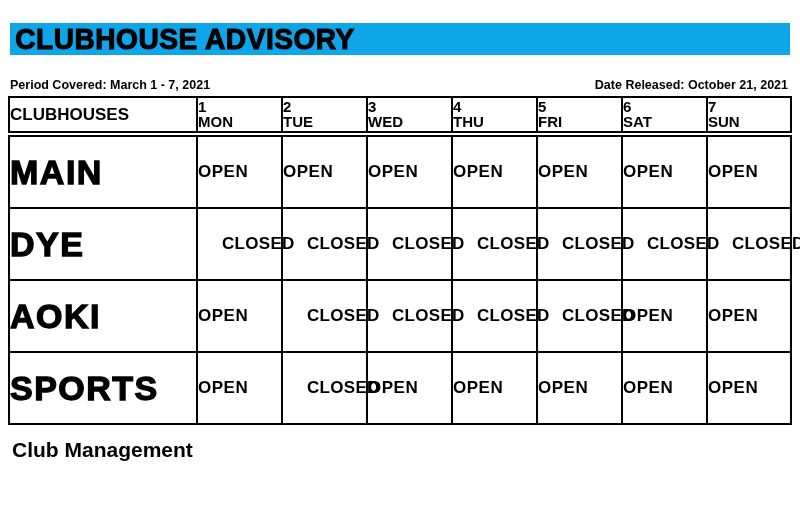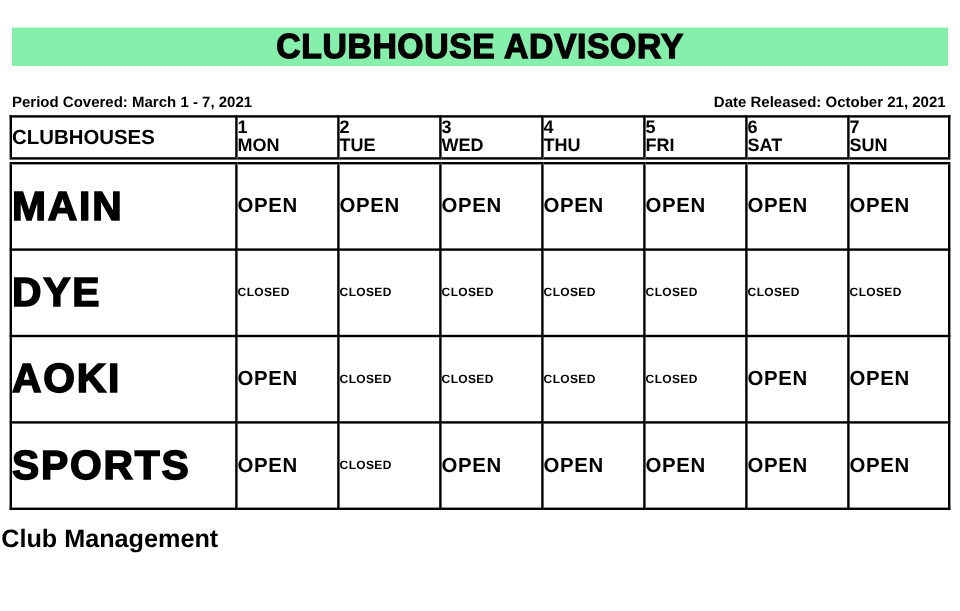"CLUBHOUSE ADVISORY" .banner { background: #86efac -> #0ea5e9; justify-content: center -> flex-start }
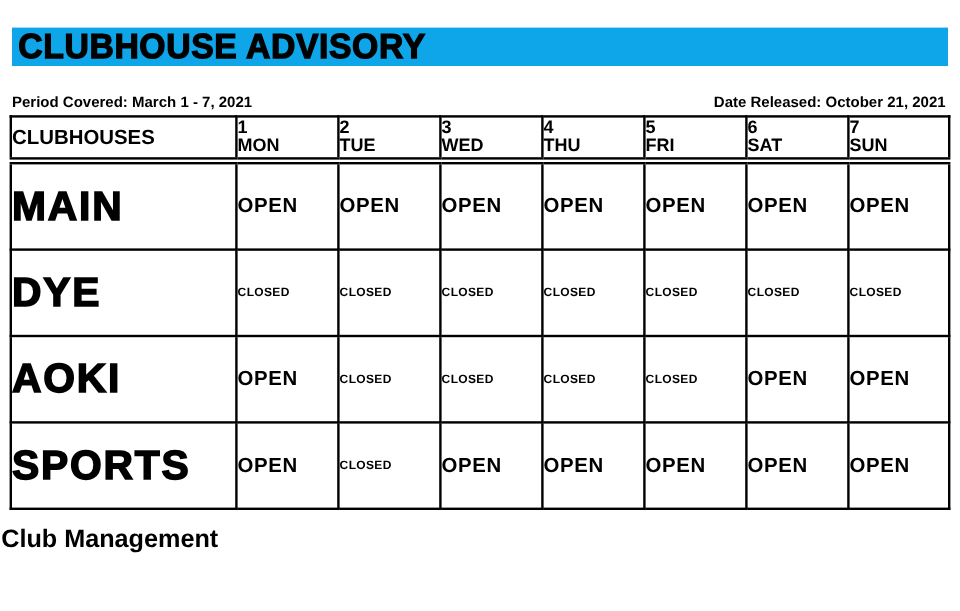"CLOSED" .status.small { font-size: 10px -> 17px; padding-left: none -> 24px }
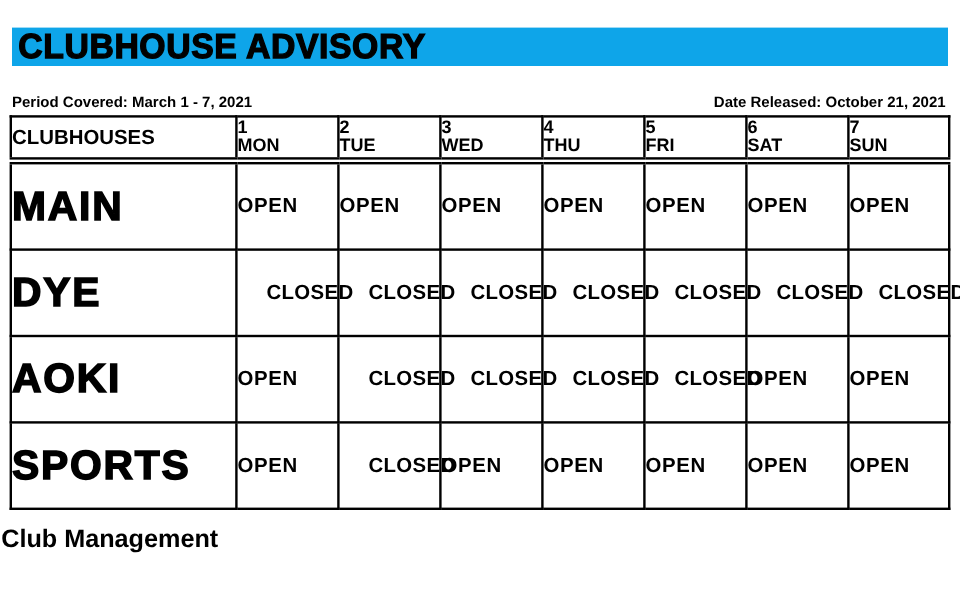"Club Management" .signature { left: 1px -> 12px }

──────

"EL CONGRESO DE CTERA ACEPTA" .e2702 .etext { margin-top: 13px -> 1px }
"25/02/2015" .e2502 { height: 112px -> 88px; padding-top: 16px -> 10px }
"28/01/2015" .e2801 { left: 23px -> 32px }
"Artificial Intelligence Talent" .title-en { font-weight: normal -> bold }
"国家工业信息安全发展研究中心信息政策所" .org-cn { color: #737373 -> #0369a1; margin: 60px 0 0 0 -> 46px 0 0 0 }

──────

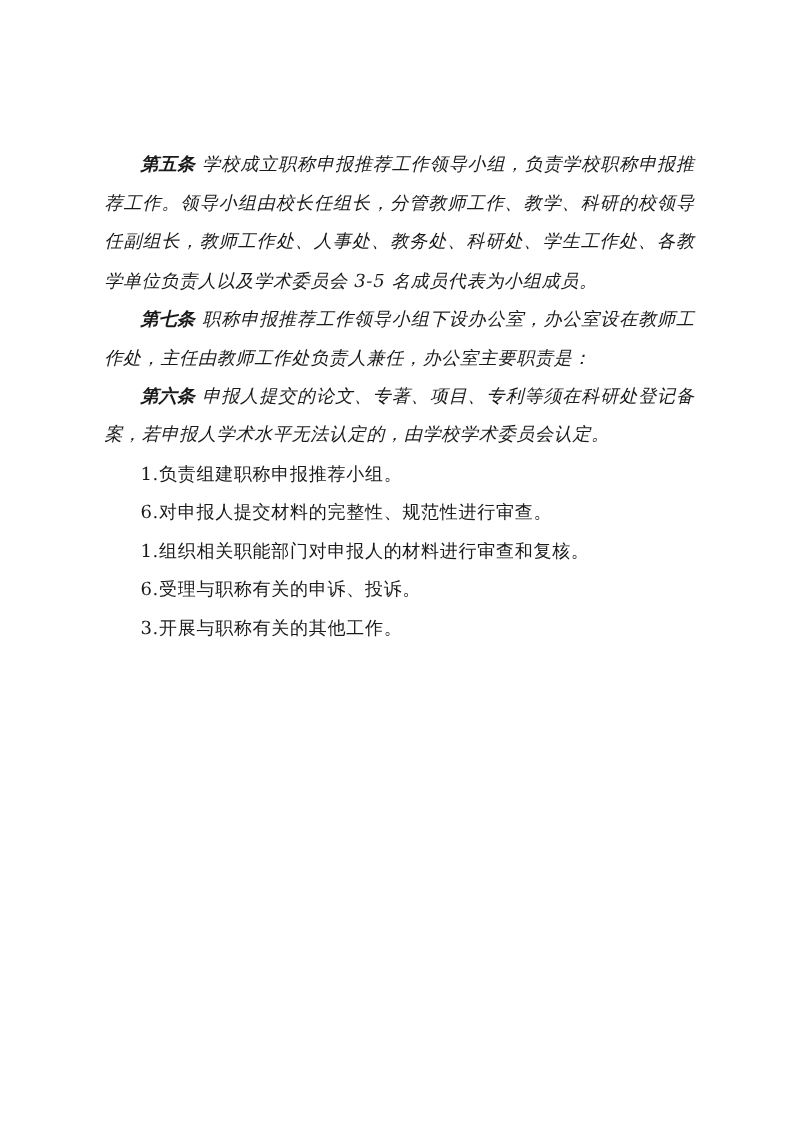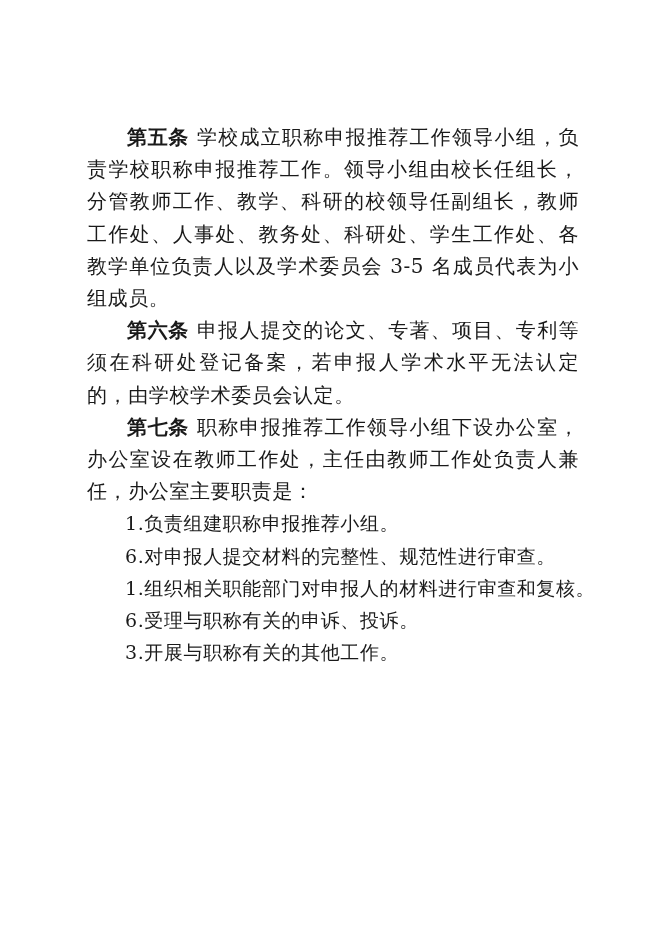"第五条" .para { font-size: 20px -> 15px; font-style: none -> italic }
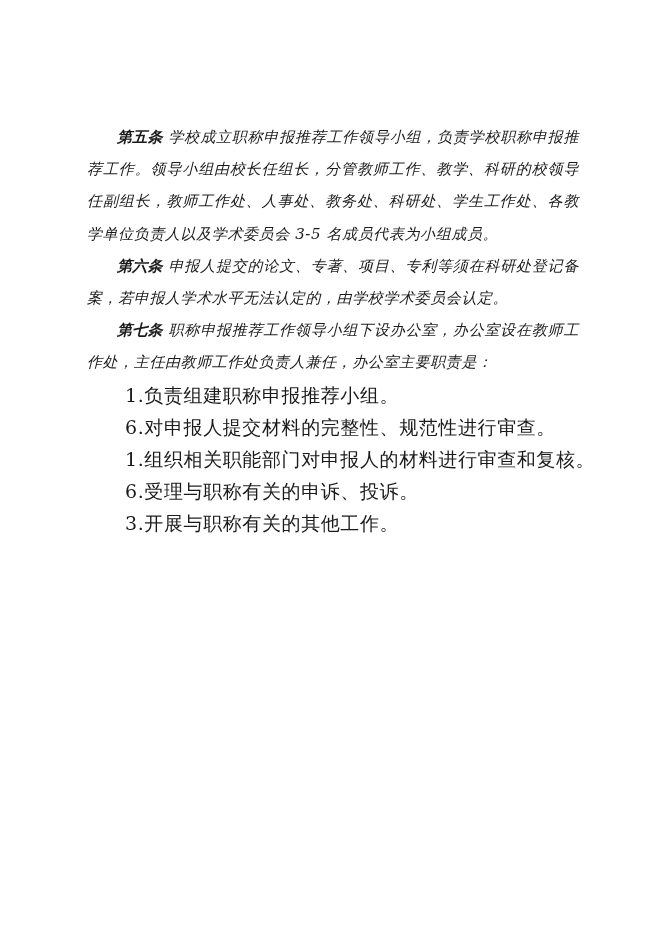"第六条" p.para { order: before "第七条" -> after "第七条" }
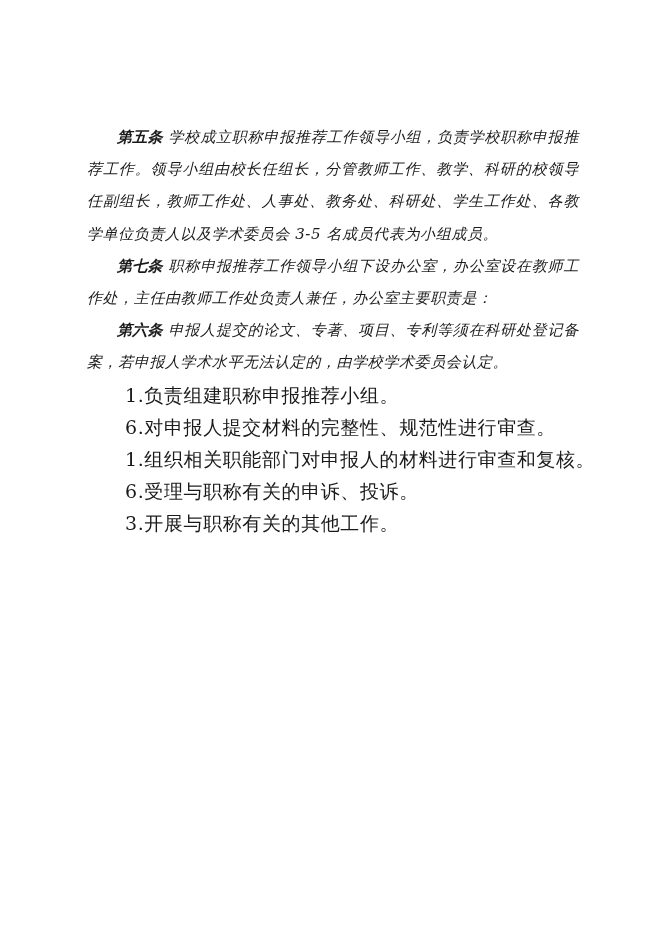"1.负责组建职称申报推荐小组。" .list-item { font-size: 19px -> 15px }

──────

> _Your assignment_: Only the lines above from the one with "background: #86efac ->" to the one with "left: 1px ->" should be printed, both included and exactly as written; no picture belongs in the copy.

> _Output_:
"CLUBHOUSE ADVISORY" .banner { background: #86efac -> #0ea5e9; justify-content: center -> flex-start }
"CLOSED" .status.small { font-size: 10px -> 17px; padding-left: none -> 24px }
"Club Management" .signature { left: 1px -> 12px }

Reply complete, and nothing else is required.